> _INSTRUCTIONS FOR THE TASK_: Read the data, and whenever a line holds the word "aplikaciju", report that line.

> _PROVIDED MATERIAL_:
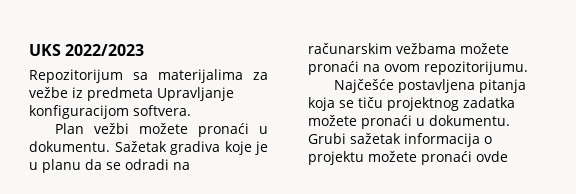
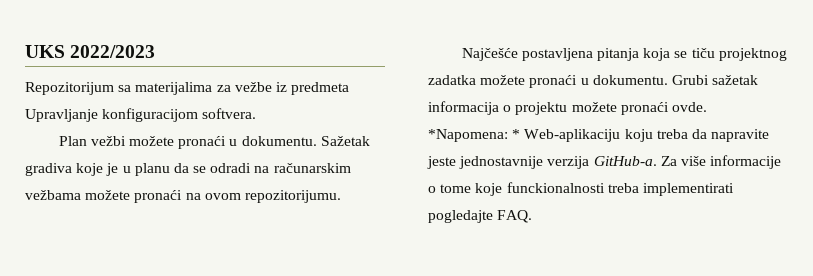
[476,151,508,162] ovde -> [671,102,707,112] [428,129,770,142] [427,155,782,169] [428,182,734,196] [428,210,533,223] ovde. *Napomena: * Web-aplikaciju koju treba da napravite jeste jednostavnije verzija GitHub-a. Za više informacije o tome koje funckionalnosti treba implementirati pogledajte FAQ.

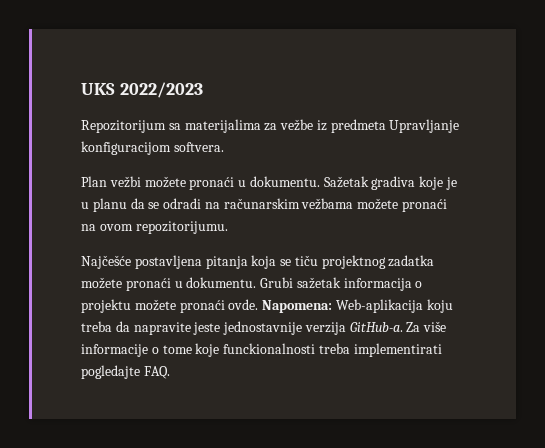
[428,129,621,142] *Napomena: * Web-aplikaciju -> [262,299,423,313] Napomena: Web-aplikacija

---

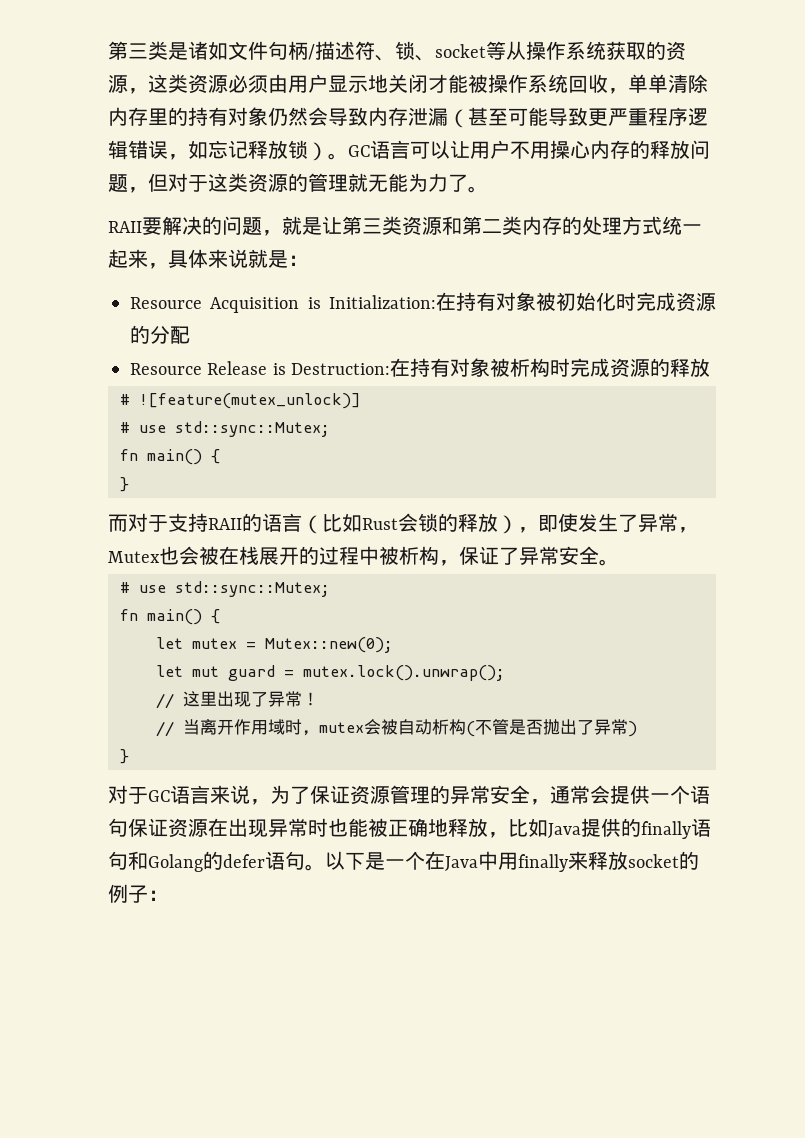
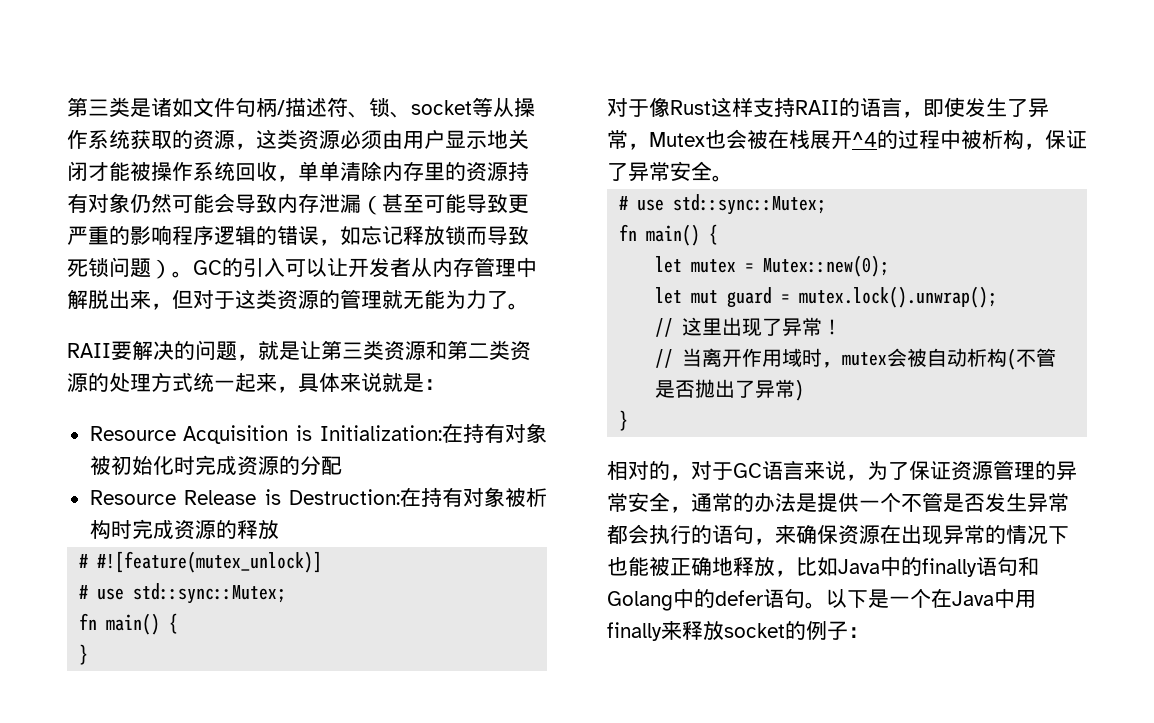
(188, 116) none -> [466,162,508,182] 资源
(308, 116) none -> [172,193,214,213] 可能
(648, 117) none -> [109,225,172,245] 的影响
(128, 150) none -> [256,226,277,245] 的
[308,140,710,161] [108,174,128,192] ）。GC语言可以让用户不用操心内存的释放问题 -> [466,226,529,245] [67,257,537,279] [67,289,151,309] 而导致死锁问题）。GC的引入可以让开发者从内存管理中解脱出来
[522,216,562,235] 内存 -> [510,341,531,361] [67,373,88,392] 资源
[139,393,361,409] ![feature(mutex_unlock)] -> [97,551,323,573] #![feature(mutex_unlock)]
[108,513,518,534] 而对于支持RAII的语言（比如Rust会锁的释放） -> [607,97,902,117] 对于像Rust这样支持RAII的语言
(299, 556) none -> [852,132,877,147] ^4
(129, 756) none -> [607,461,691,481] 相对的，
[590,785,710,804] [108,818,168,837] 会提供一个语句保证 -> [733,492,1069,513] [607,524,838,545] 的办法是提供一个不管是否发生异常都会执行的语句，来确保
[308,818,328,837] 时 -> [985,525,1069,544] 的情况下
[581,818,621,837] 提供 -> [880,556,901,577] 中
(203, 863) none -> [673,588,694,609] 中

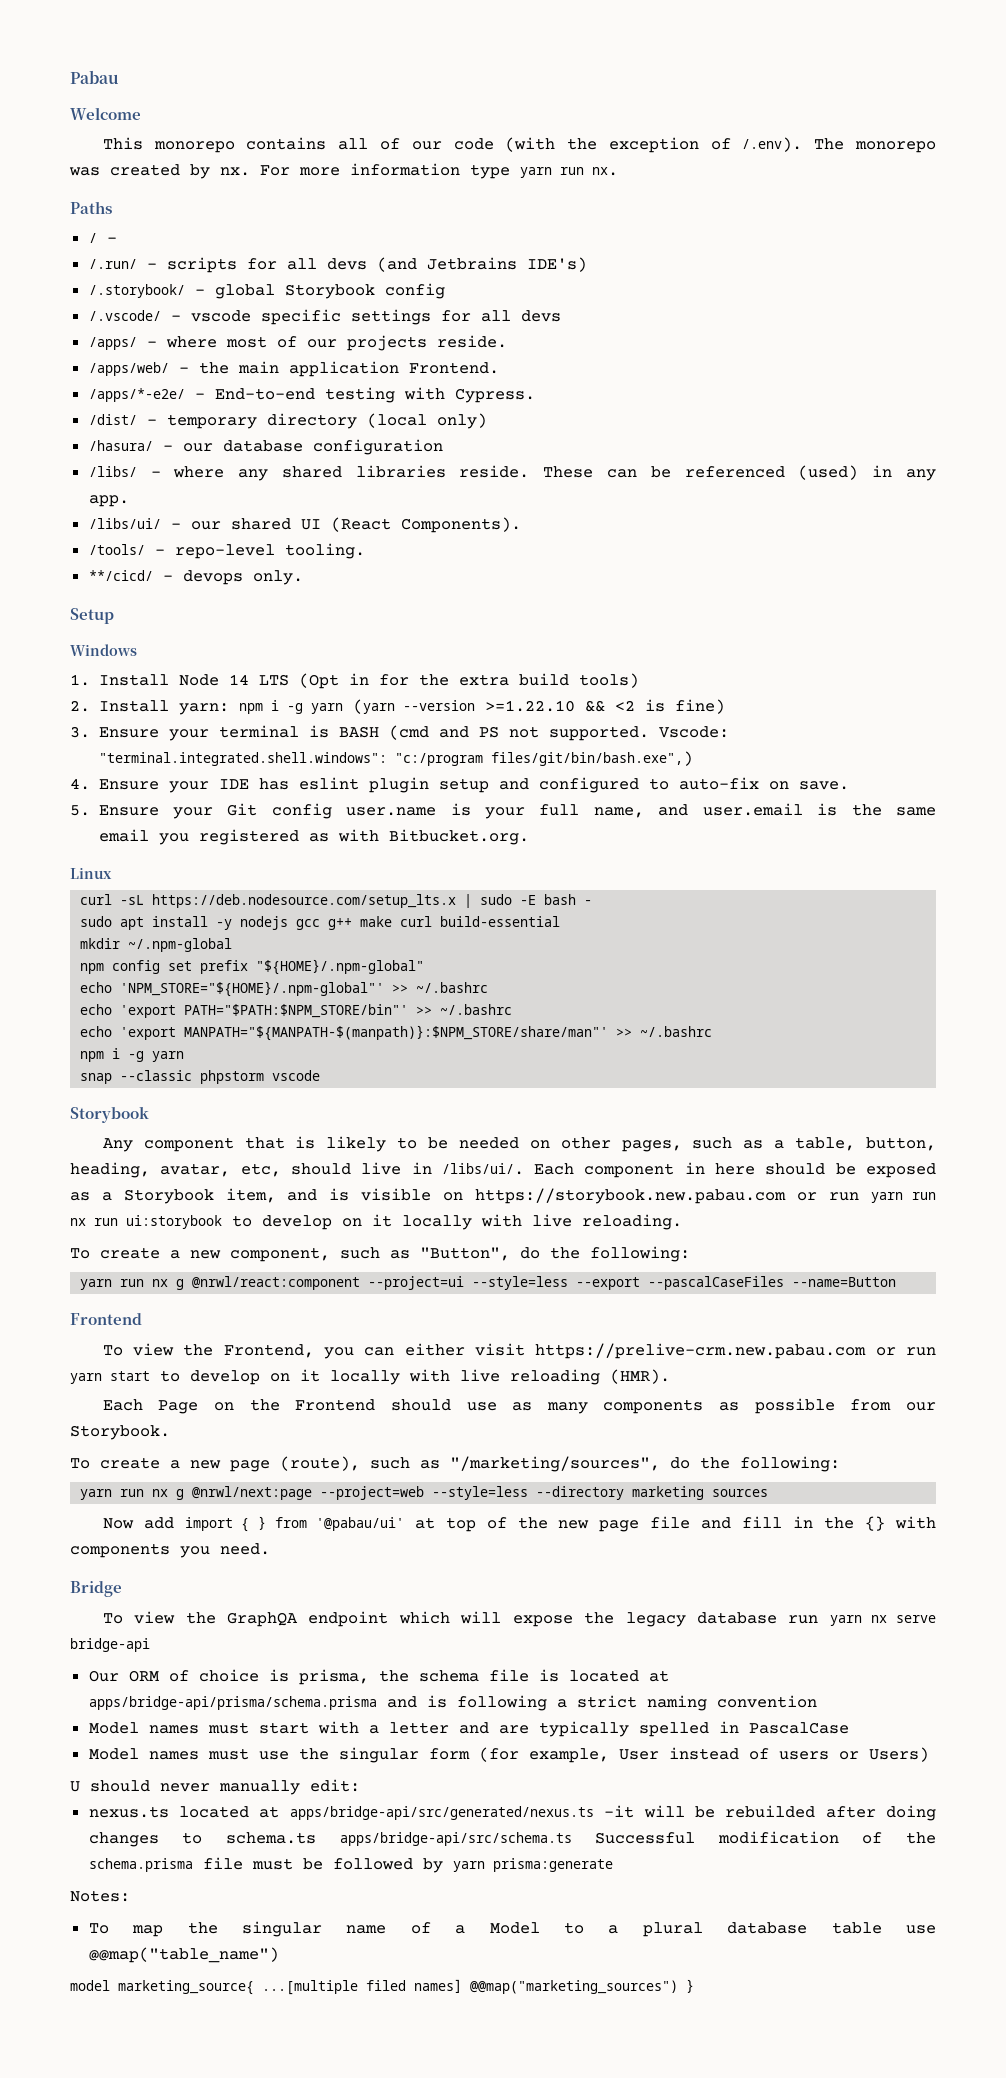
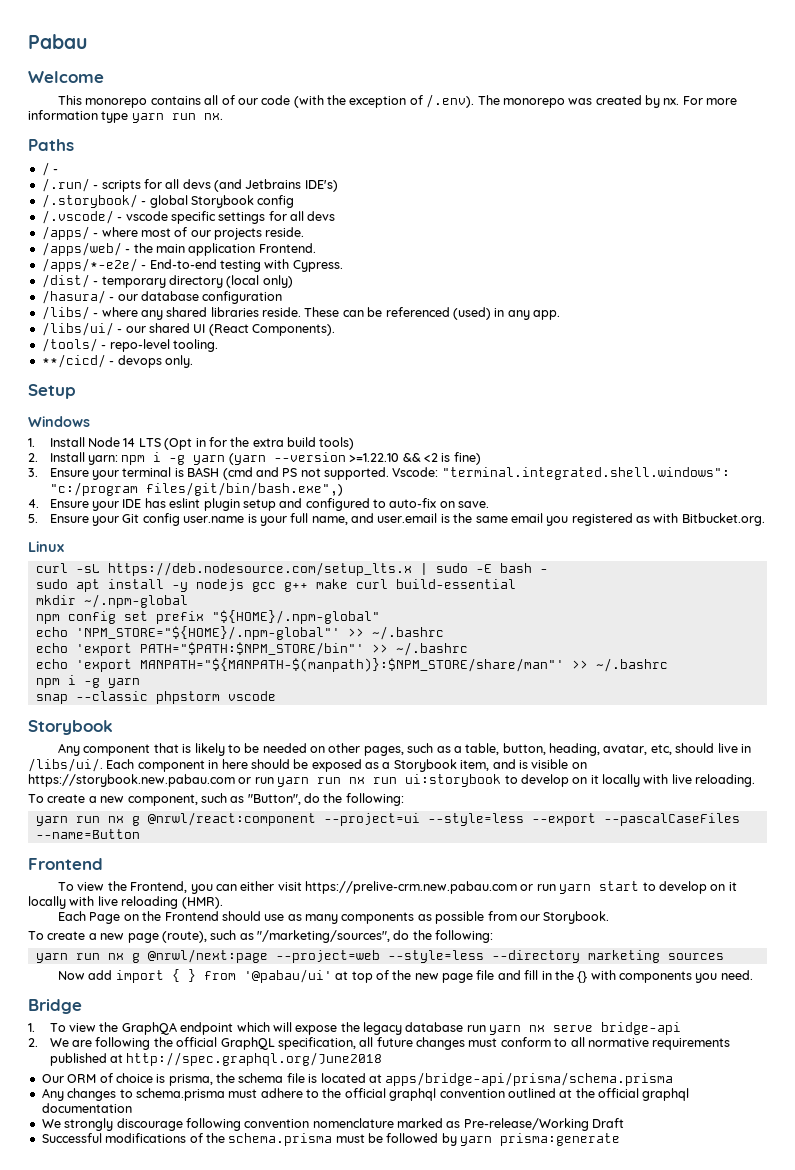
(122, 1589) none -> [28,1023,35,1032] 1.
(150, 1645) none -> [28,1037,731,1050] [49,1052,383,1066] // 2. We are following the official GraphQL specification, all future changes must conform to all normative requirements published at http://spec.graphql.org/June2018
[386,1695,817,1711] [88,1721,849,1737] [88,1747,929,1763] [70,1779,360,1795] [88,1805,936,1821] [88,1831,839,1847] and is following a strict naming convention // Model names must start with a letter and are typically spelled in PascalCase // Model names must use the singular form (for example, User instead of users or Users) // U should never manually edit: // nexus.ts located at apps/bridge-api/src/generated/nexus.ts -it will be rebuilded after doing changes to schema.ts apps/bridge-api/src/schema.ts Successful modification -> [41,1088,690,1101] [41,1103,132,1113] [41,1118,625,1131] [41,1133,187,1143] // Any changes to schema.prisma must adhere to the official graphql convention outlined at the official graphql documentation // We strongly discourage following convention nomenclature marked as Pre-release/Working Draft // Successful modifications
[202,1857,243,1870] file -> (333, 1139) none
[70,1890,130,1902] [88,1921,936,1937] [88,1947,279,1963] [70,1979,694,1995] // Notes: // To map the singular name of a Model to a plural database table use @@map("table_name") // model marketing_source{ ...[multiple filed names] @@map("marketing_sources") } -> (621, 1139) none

* * *

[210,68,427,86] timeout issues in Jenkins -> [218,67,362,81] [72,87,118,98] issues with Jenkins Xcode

> _SOLVED EXERCISE_:
[476,151,508,162] ovde -> [671,102,707,112] [428,129,770,142] [427,155,782,169] [428,182,734,196] [428,210,533,223] ovde. *Napomena: * Web-aplikaciju koju treba da napravite jeste jednostavnije verzija GitHub-a. Za više informacije o tome koje funckionalnosti treba implementirati pogledajte FAQ.
[428,129,621,142] *Napomena: * Web-aplikaciju -> [262,299,423,313] Napomena: Web-aplikacija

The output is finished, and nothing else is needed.